Voronoi Relaxation Under Different Distance Metrics

07 Jul 2022 - Nate Hofmann

This post is a series of visual demonstrations of what Voronoi relaxation looks like under varying distance functions and alternative formulations. The code behind the diagrams and relaxation algorithm are from a small and dreadfully simple C program I wrote, Python was used to process and visualize the results.

If you have any questions, suggestions, or comments about this post, feel free to contact me via the contact info on my home page!

Background

(Note: this is a simplification of the proper definition of Voronoi diagrams and relaxation)

Voronoi diagrams are commonly introduced as a set of $n$ points $X={x_1,x_2,…,x_n}\in \mathbf{R}^k$ where each point $x_i$ is apart of some “cell” $R_j$. Each $R_j$ is said to have some “center” point $c_{R_j}$ such that every point $\in R_j$ is closer to $c_{R_j}$ than the center point of any other cell $c_{R_i}$, as measured by some distance metric $D$.

From this, we introduce Voronoi relaxation as the process of finding Voronoi diagrams where every cell has roughly the same “area” (in this project we work with discrete points, so we define area as number of points in a cell). This is done by selecting a subset of $t$ points $c\in X$, and designating them as center points. We then iteratively repeat:

Find the Vornoi diagram of the $t$ center points by - for each point $x_i\in X$, finding its closest center point (as defined by $D$) and adding it to that center’s cell. For example, if $x_i$ is closest to center $c_j$, we add it to the cell $R_j$. We can then define $R_j$ as the set of points whose closest center point was $c_j$.
Next, we define a new set of $t$ center points by finding a new center for each cell $R_i$. In this project, this we define this as the cell’s centroid - or the arithmetic mean of each point $x_i\in R_j$.

These two steps are usually repeated either for a fixed number of steps, or until convergence has occured. The latter occurs when each cell is roughly the same size (as defined by the number of pixels in the cell), commonly identified when the distance between two successive centers of the same cell are less than some threshold $\tau$ (usually something like .1).

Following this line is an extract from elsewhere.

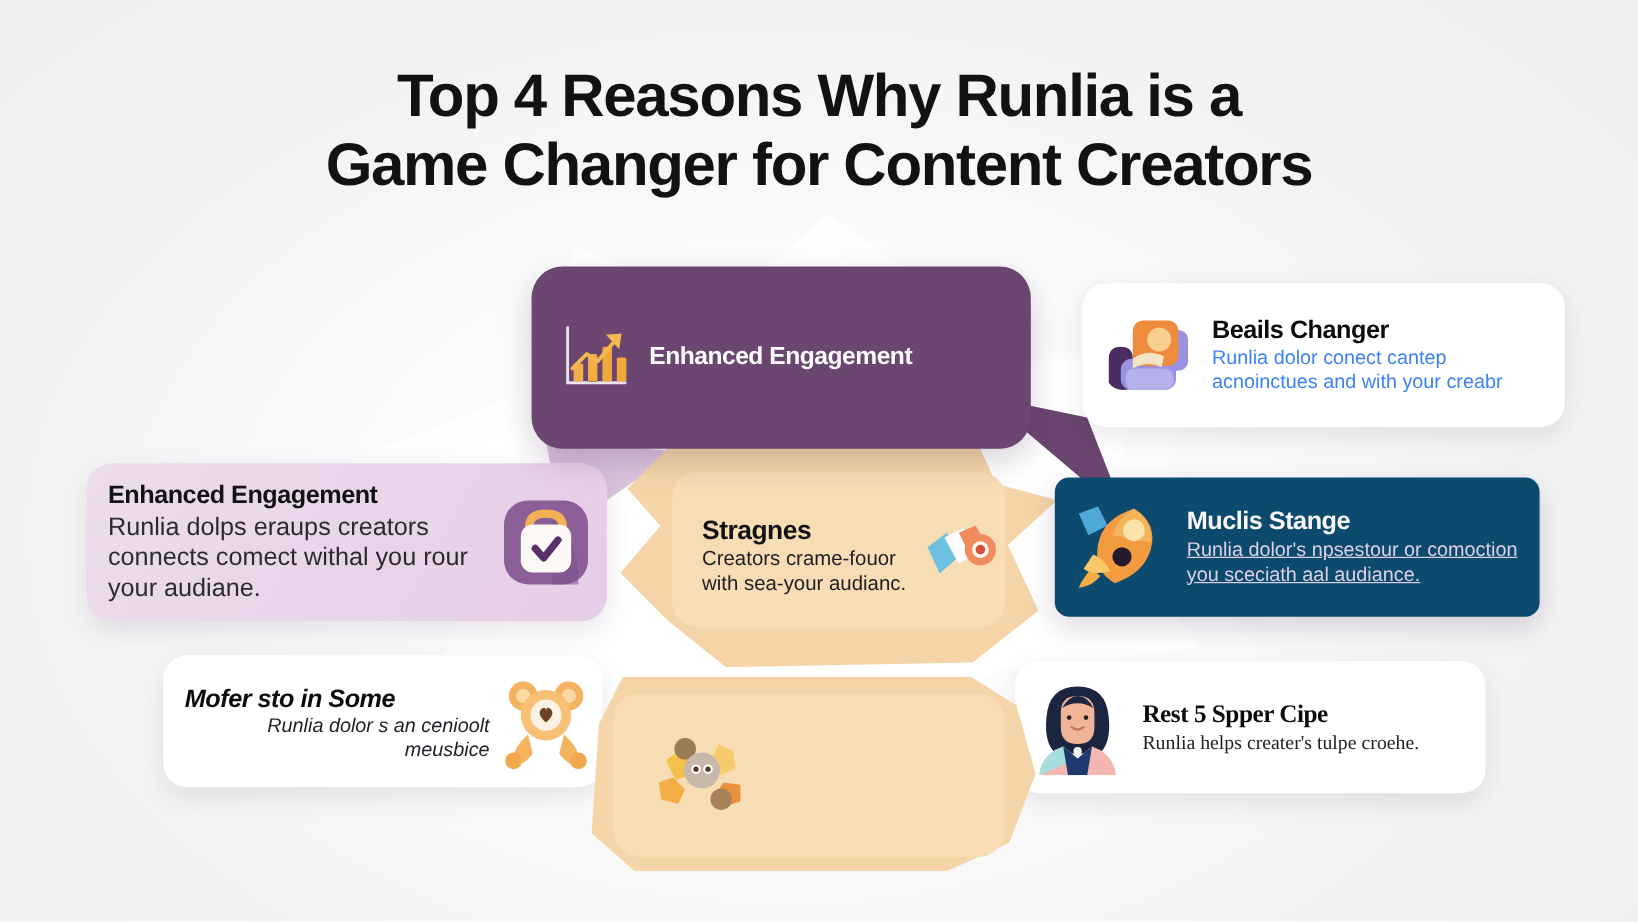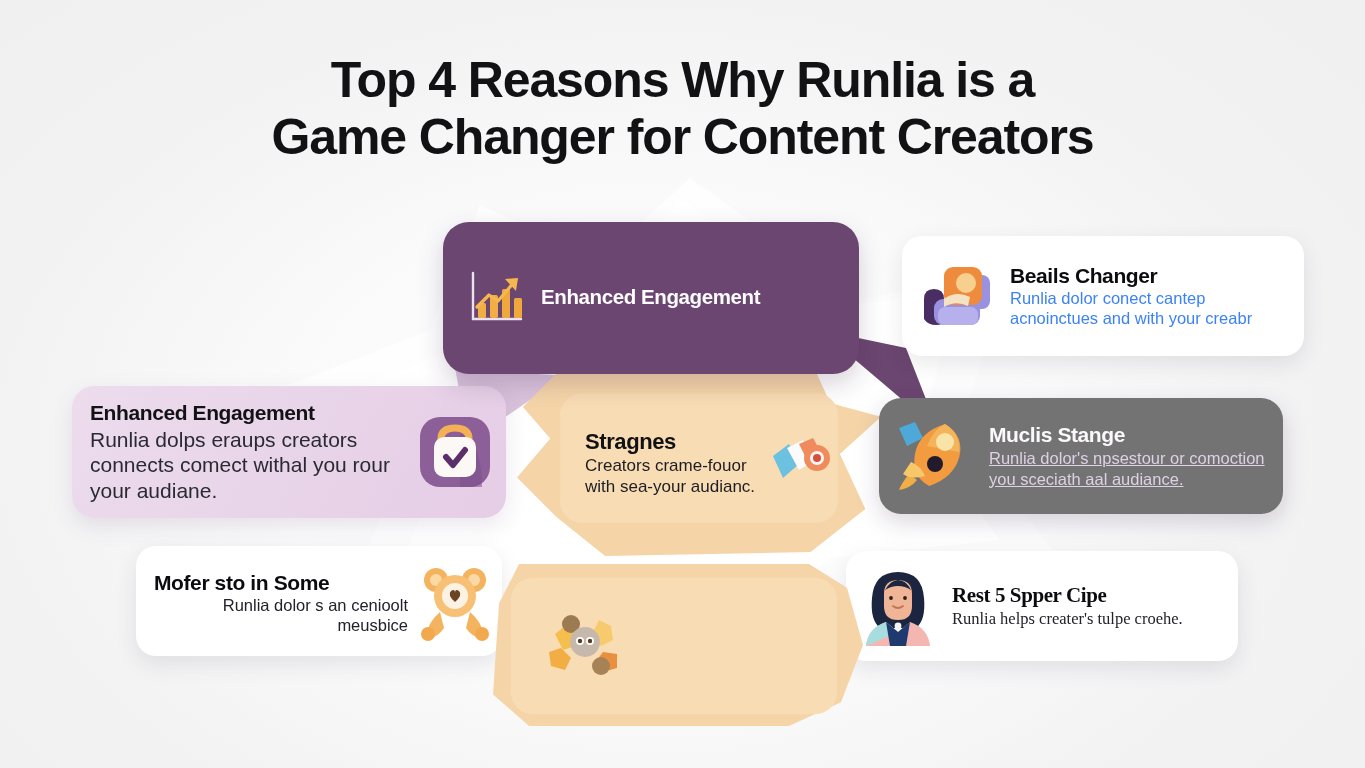"Muclis Stange" #card-muclis-stange { background: #737373 -> #0c4a6e; border-radius: 22px -> 12px }
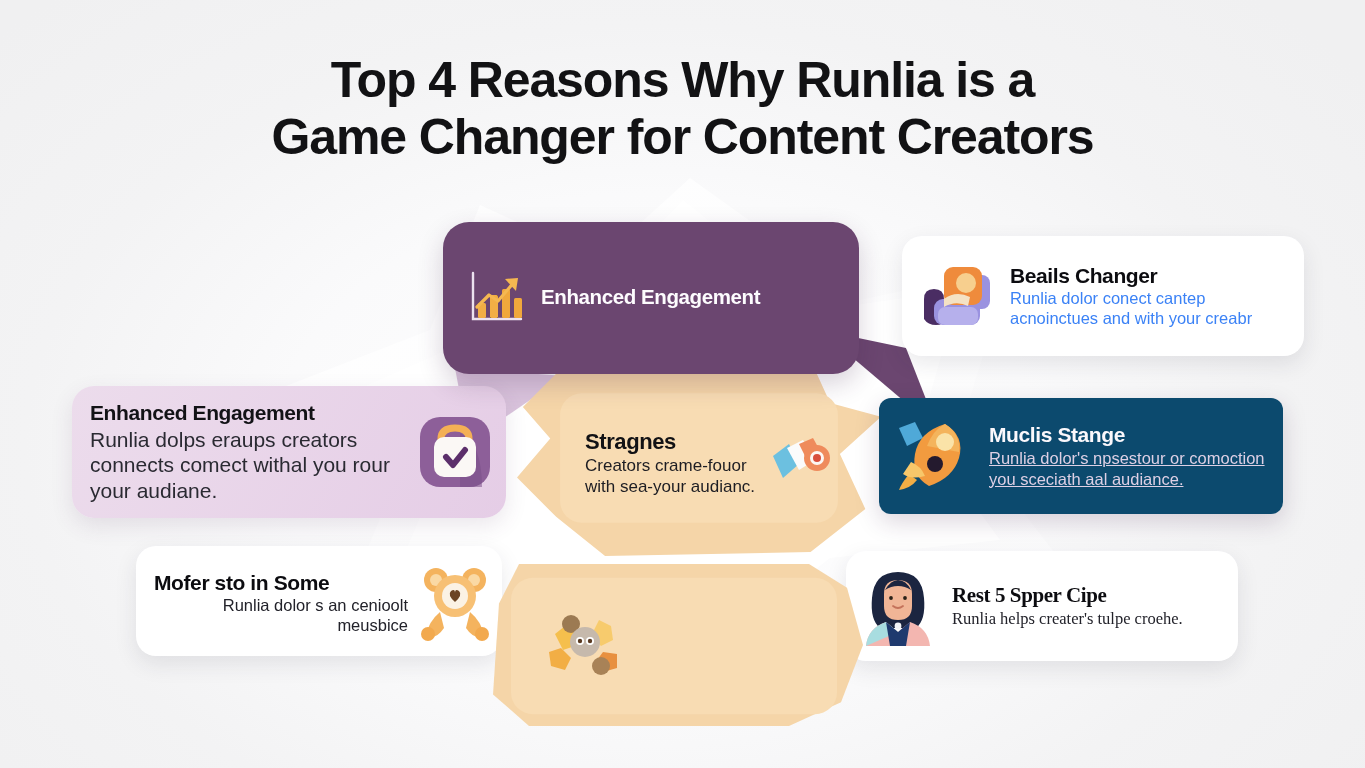"Mofer sto in Some" #card-mofer-sto-in-some { font-style: none -> italic }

For a quick approximation on the running time of this algorithm, assuming points are in $k$ dimensions where each dimension is of size $d$ (each coordinate is in range $[0,d)$) that occurs for $b$ iterations - may say the running time has a rough upper bound of $O(bd^K)$. Most of this runtime comes from consturcting the Voronoi diagram point-by-point. However faster - but more complicated - algoriths such as Fortune’s algorith exist, but are beyond the scope of this project

For more information on the underlying algorithm from which this project is largely derived, refer to Lloyd’s algorithm. .

Distance Functions

The most common distance metrics selected for $D$ are Euclidean distance and Manhattan distance, but there also exist other distance metrics for points in $R^k$ that might be used.

In explaining the distance metrics explored in this piece below, we say $x$ and $y$ are two points in $R^k$ whose distance is being measured by distance metric $D$.

Many more distance functions exist, but only a few are demonstrated below in the interest of brevity and keeping the visualizations interesting (some devolve into garbage non-sense).

To demonstrate each distance function, we demonstate Voronoi relaxation in 2D and 3D space - as well as how those centers change position over time. For the Minowski and Yang metrics - for $p$ values of 3, 4, and 5 are demonstrated. Each cell is assigned a distinct color.

For 2D ($R^2$ space), GIFs show Voronoi relaxation for 100 iterations occuring on a 300x300 plane under each distance metric, starting from 32 randomly selected centers.

For 3D ($R^3$), images show the resulting Vornoi diagram after 100 iterations of Voronoi relaxation on a 100x100x100 space under each distance metric, starting from 32 randomly selected centers.

Euclidean

The most common distance function used with Voronoi diagrams (and in general), gives the length of the line between $x$ and $y$.

$$D(x,y)=\sqrt{\sum\limits_{i=1}^k (x_i-y_i)^2}$$

Euclidean in 2D

Cell centers over time in Euclidean-2D

Euclidean in 3D

Cell centers over time in Euclidean-3D

Manhattan

Probably the second most common distance function “in general”, giving the sum of the absolute differences between the corresponding elements of $x$ and $y$.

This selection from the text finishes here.